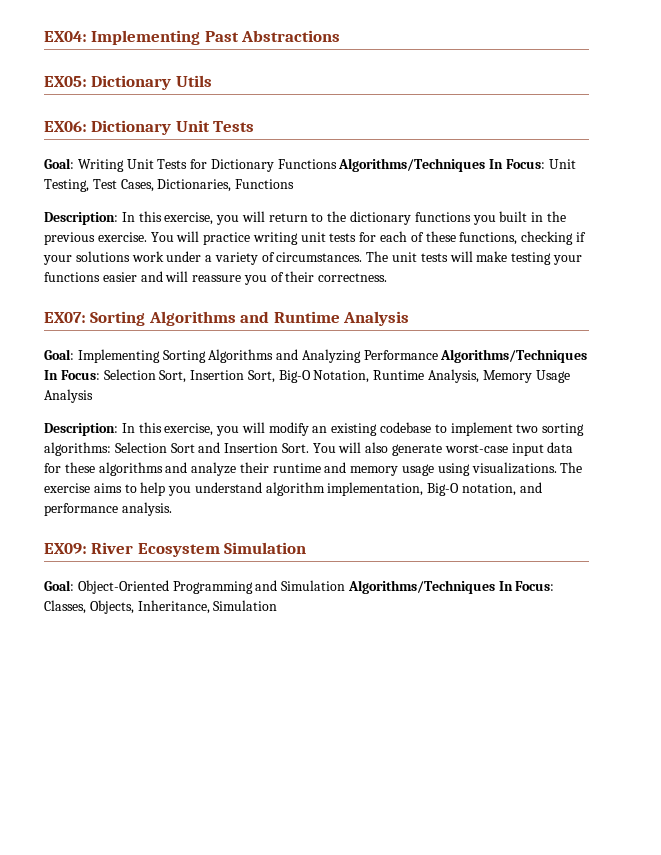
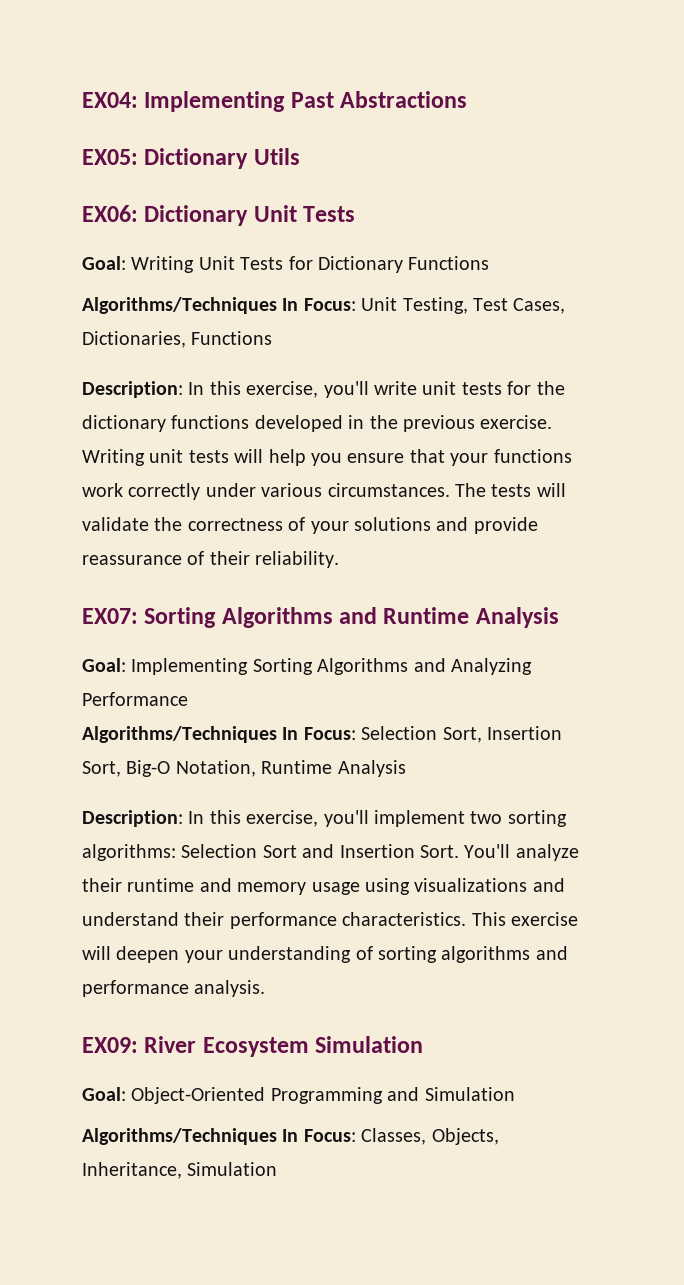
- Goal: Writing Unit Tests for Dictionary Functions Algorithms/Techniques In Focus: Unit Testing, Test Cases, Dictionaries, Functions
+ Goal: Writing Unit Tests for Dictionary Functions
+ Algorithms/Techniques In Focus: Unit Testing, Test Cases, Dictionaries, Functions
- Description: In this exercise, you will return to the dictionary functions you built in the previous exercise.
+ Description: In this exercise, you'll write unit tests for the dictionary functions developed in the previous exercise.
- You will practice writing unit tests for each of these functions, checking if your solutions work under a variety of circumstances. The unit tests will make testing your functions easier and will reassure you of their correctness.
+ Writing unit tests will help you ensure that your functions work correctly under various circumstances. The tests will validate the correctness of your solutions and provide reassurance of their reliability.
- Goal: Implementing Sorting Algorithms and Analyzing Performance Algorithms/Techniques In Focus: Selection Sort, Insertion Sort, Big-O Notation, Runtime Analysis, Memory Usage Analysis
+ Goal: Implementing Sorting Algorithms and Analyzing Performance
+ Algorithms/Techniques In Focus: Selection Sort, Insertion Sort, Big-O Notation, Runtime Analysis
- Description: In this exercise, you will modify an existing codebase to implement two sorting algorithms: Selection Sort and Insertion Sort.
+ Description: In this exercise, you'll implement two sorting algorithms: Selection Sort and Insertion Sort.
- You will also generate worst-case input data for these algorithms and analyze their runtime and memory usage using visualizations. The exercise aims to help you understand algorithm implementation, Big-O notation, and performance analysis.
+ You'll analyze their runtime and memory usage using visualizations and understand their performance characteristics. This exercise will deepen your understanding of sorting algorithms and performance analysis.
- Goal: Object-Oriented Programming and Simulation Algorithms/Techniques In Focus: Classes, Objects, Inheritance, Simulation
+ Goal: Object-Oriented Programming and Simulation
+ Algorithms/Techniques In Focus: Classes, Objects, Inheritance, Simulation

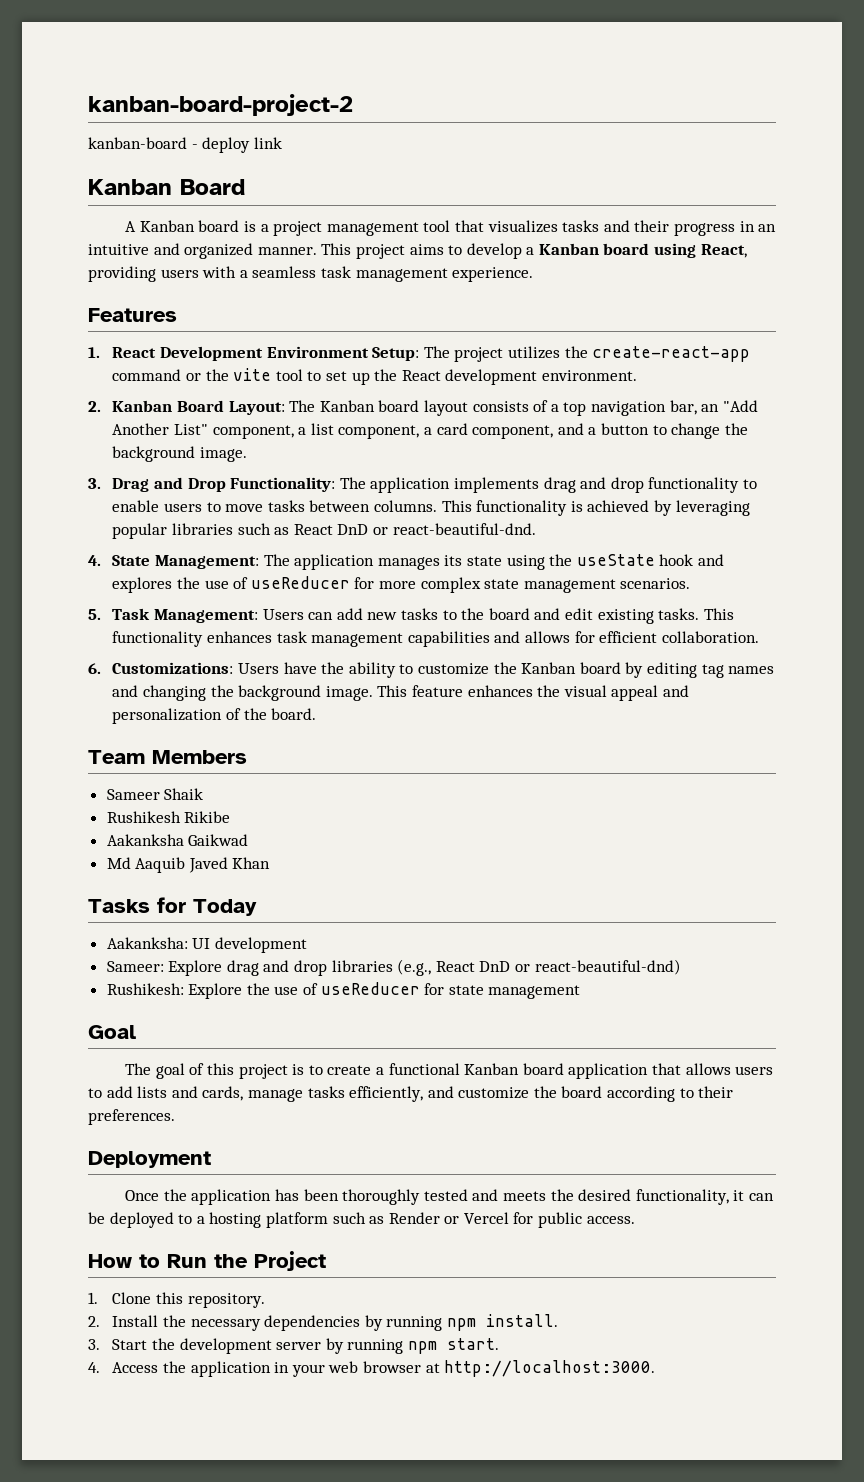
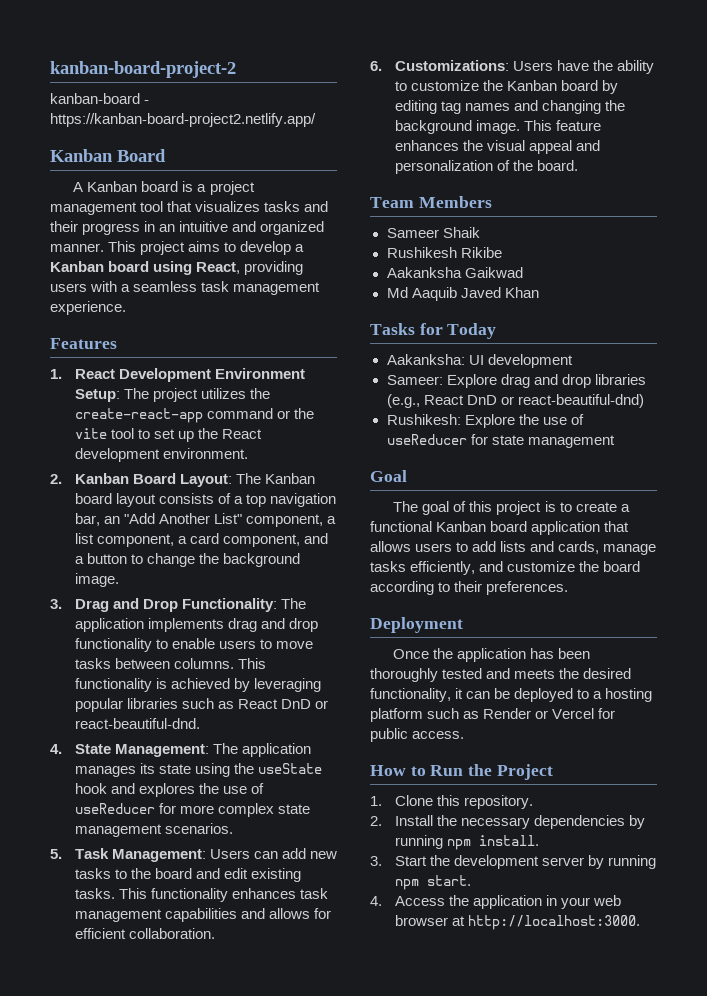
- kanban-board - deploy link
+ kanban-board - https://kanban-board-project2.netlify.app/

_EXERCISE INSTRUCTIONS_
Hand back the data above exactly, leaving out all pictures.

_SOLUTION FOR THIS EXERCISE_
- Goal: Writing Unit Tests for Dictionary Functions Algorithms/Techniques In Focus: Unit Testing, Test Cases, Dictionaries, Functions
+ Goal: Writing Unit Tests for Dictionary Functions
+ Algorithms/Techniques In Focus: Unit Testing, Test Cases, Dictionaries, Functions
- Description: In this exercise, you will return to the dictionary functions you built in the previous exercise.
+ Description: In this exercise, you'll write unit tests for the dictionary functions developed in the previous exercise.
- You will practice writing unit tests for each of these functions, checking if your solutions work under a variety of circumstances. The unit tests will make testing your functions easier and will reassure you of their correctness.
+ Writing unit tests will help you ensure that your functions work correctly under various circumstances. The tests will validate the correctness of your solutions and provide reassurance of their reliability.
- Goal: Implementing Sorting Algorithms and Analyzing Performance Algorithms/Techniques In Focus: Selection Sort, Insertion Sort, Big-O Notation, Runtime Analysis, Memory Usage Analysis
+ Goal: Implementing Sorting Algorithms and Analyzing Performance
+ Algorithms/Techniques In Focus: Selection Sort, Insertion Sort, Big-O Notation, Runtime Analysis
- Description: In this exercise, you will modify an existing codebase to implement two sorting algorithms: Selection Sort and Insertion Sort.
+ Description: In this exercise, you'll implement two sorting algorithms: Selection Sort and Insertion Sort.
- You will also generate worst-case input data for these algorithms and analyze their runtime and memory usage using visualizations. The exercise aims to help you understand algorithm implementation, Big-O notation, and performance analysis.
+ You'll analyze their runtime and memory usage using visualizations and understand their performance characteristics. This exercise will deepen your understanding of sorting algorithms and performance analysis.
- Goal: Object-Oriented Programming and Simulation Algorithms/Techniques In Focus: Classes, Objects, Inheritance, Simulation
+ Goal: Object-Oriented Programming and Simulation
+ Algorithms/Techniques In Focus: Classes, Objects, Inheritance, Simulation

- kanban-board - deploy link
+ kanban-board - https://kanban-board-project2.netlify.app/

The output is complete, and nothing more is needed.